LeetCode 2880 - Select Data

Difficulty: 🟢 Easy
Topics: —

Solution

Problem Understanding

This problem provides a pandas DataFrame named students with three columns:

Column	Description
`student_id`	Unique identifier for a student
`name`	Student name
`age`	Student age

The task is to return only the name and age columns for the student whose student_id is equal to 101.

In other words, we need to filter the table so that only rows matching student_id == 101 remain, then select only the relevant columns from those rows.

The input is a pandas DataFrame, not a traditional array or list. That means the intended solution is based on pandas operations such as filtering and column selection.

The output must also be a DataFrame, not a scalar value or dictionary. Even if there is only one matching row, the result should preserve the tabular structure.

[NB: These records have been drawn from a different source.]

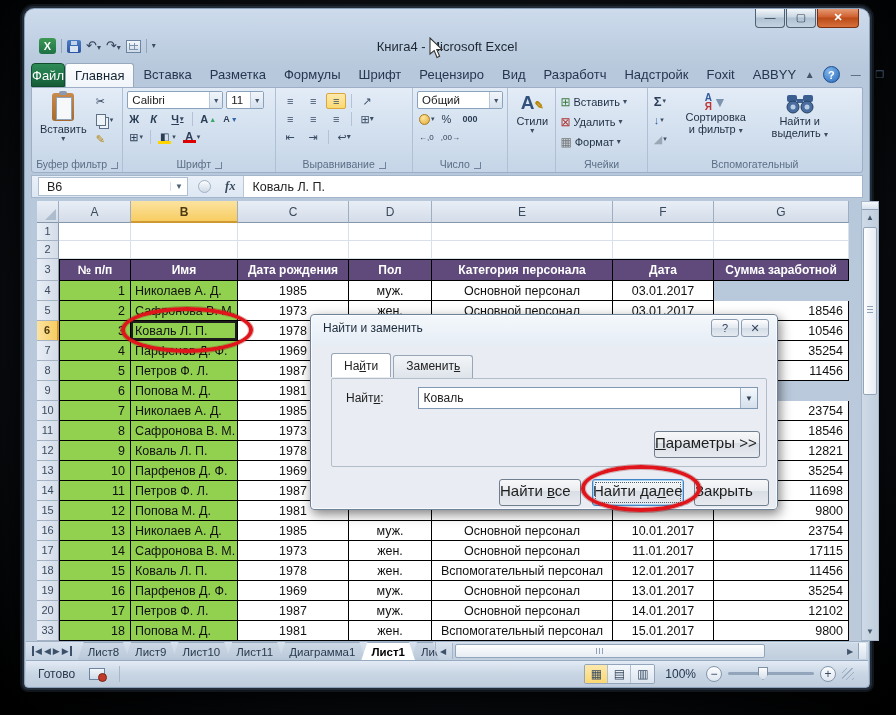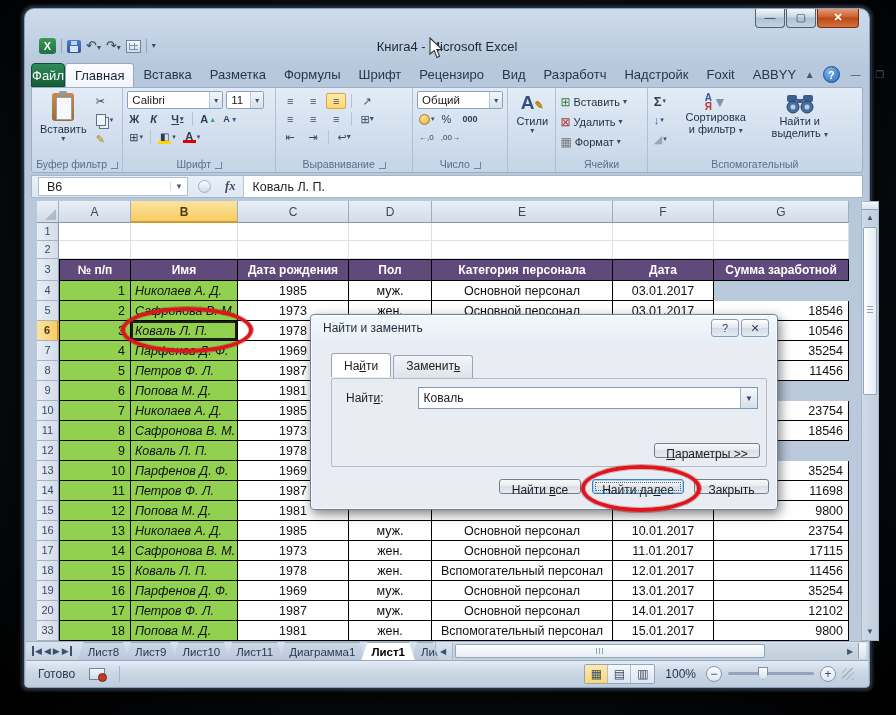"Николаев А. Д." .cell.aL { font-style: italic -> none }
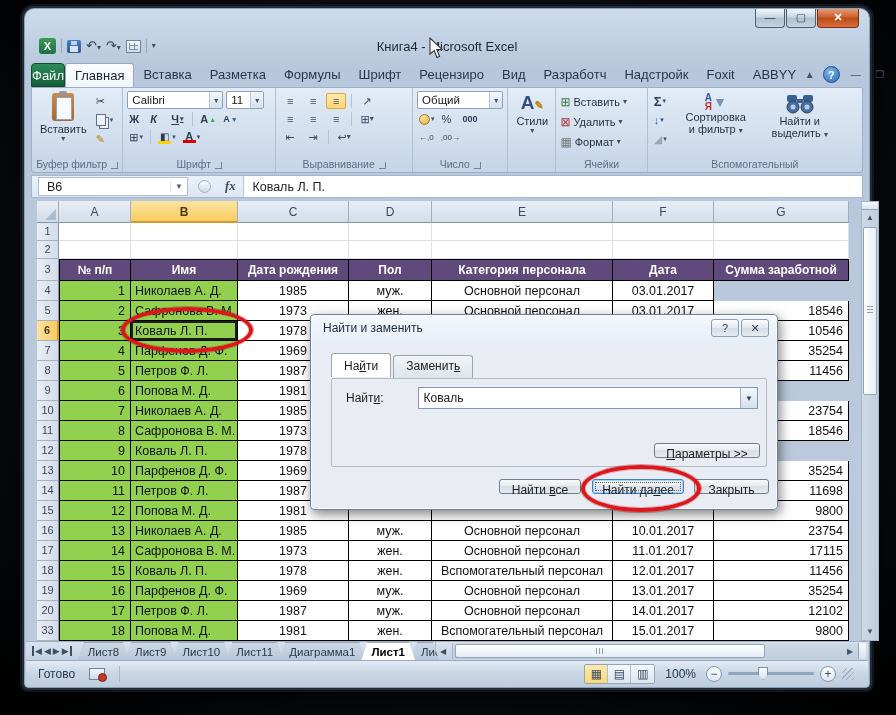"Параметры >>" .dlg-btn { font-size: 12px -> 15px; height: 15px -> 27px; text-align: center -> none }
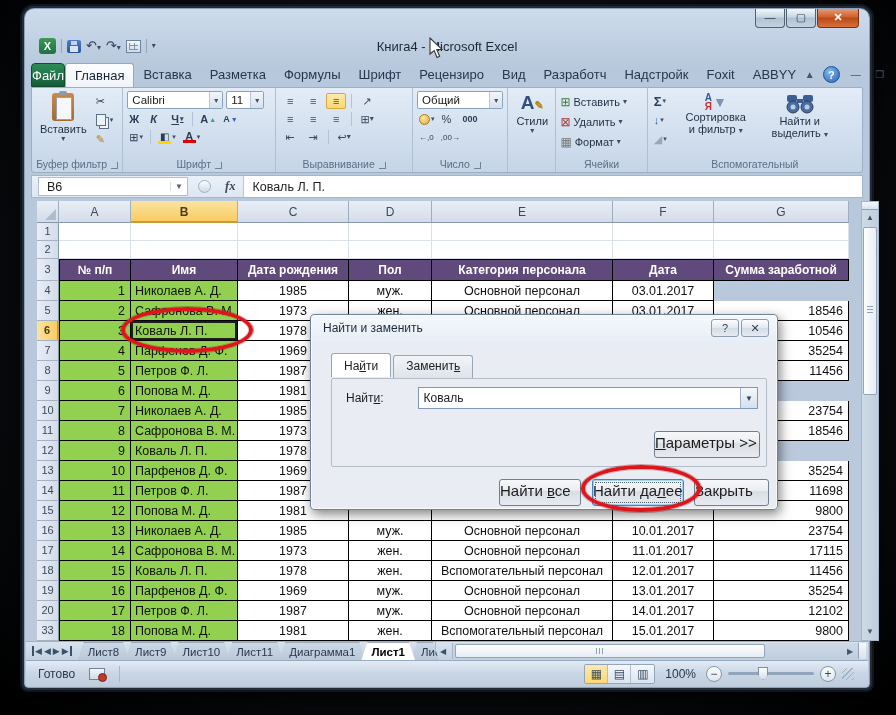"12821" div.cell { html: none -> <div>12821</div> }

The problem guarantees that the table follows the specified schema. Since this is an Easy pandas problem, the expected solution is straightforward and efficient using built in DataFrame operations.

One important detail is that the result must contain only the name and age columns. Returning all columns would produce the wrong output format.

Another important edge case is the possibility of multiple rows with student_id = 101. Although the examples imply uniqueness, the filtering operation naturally handles multiple matches correctly by returning all matching rows.

If no student with ID 101 exists, pandas filtering would simply return an empty DataFrame with the selected columns.

Approaches

Brute Force Approach

A brute force solution would manually iterate through every row in the DataFrame, check whether the student_id equals 101, and then collect the corresponding name and age values into a new structure.

Conceptually, the algorithm would work like this:

Traverse every row one by one.
Check whether student_id == 101.
If it matches, store the name and age.
Construct a new DataFrame from the collected results.

This approach is correct because every row is examined, so no valid match can be missed.

However, this solution is unnecessarily verbose and inefficient for pandas problems. Iterating row by row defeats the purpose of vectorized DataFrame operations, which are optimized internally in C and are significantly faster and cleaner.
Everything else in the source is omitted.